Sunday, December 19, 2010
(In)justice we swear
Former military comptroller Major General Carlos Garcia's P303Million plunder case has been dismissed after he pleaded guilty to bribery and violation of the anti-money laundering act - two lesser offenses he faces before the SandiganBayan. Of course, after he pleads guilty to these, he was granted P60,000 bail. On December 18, 2010, at 11 am, Garcia walked out of the PNP custodial center after serving almost 6 years in jail. Then there is talk of a compromise deal on the supposed return of the ill-gotten wealth. And that since he has served the maximum time for jail for an offense called bribery, he probably will go scot free.
The case of Garcia stemmed from the confiscation and eventual prosecution by United States authorities on trying to sneak in $100,000 in cold cash by his sons to the US. His wife Clarita, and all his sons - Ian Carl, Timothy Mark, and Juan Carlo - are US Citizens. They are co-accused in two cases against them.
A general in the Philippines does not and will never in his lifetime make that much money even if he dies in the line of duty.

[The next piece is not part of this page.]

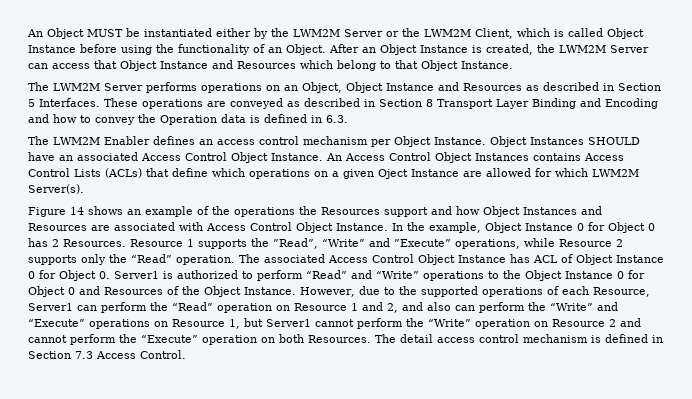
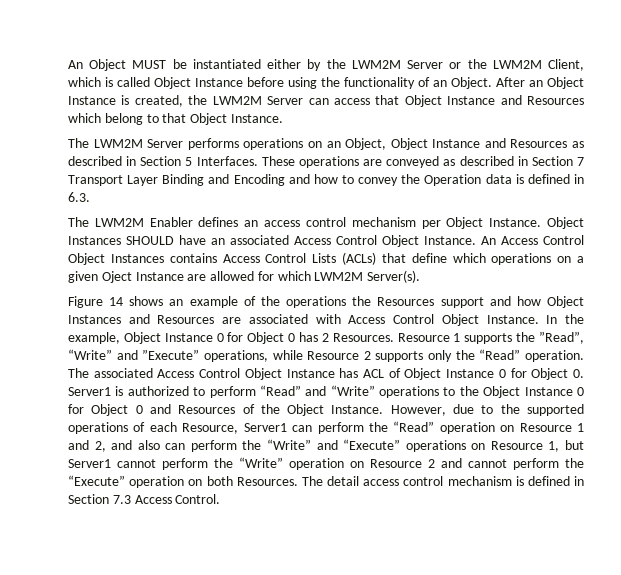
- These operations are conveyed as described in Section 8 Transport Layer Binding and Encoding and how to convey the Operation data is defined in 6.3.
+ These operations are conveyed as described in Section 7 Transport Layer Binding and Encoding and how to convey the Operation data is defined in 6.3.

If you set the pay check of the President of the Philippines as the highest pay grade for government officials, well you can figure the math. He earns P37,000 a month. He is reported to have transferred P44M to the US in 11 years. Their family own several properties in the US.

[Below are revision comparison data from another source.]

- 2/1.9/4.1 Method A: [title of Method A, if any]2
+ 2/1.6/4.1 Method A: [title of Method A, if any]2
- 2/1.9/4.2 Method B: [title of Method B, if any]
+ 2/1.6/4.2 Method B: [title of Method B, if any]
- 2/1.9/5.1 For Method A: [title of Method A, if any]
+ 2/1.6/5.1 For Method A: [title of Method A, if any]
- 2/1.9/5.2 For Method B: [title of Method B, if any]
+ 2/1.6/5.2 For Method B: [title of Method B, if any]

The sequence of events leaves much room for cry for justice in the Philippines where those that are in power and those that have money have preferential treatment, are able to get better lawyers who go around the bush to find a way out of the corrupt practices of our government officials who steal from the coffers of the nation.
If the current administration is serious in its mission against graft and corruption, it must begin with this case. The wife and children of Garcia should be extradited and all ill-gotten wealth must be recovered, even if it means that the Garcias will be poorer than the poorest of the poor. It is, after all, the money of the people of the Philippines.
It should be done soon and swiftly so that it will serve as a lesson to others in government who will dare touch money intended for the development of its citizens and not the few who choose to steal and get away with it.
But justice in this country is wanting. The case of the Marcoses is a perfect example. And as long as we turn a blind eye at the the way money changes hands in exchange for justice, we will remain third world.
How many more lives and more Filipinos should live in poverty because those that are supposed to serve us steal from under our nose?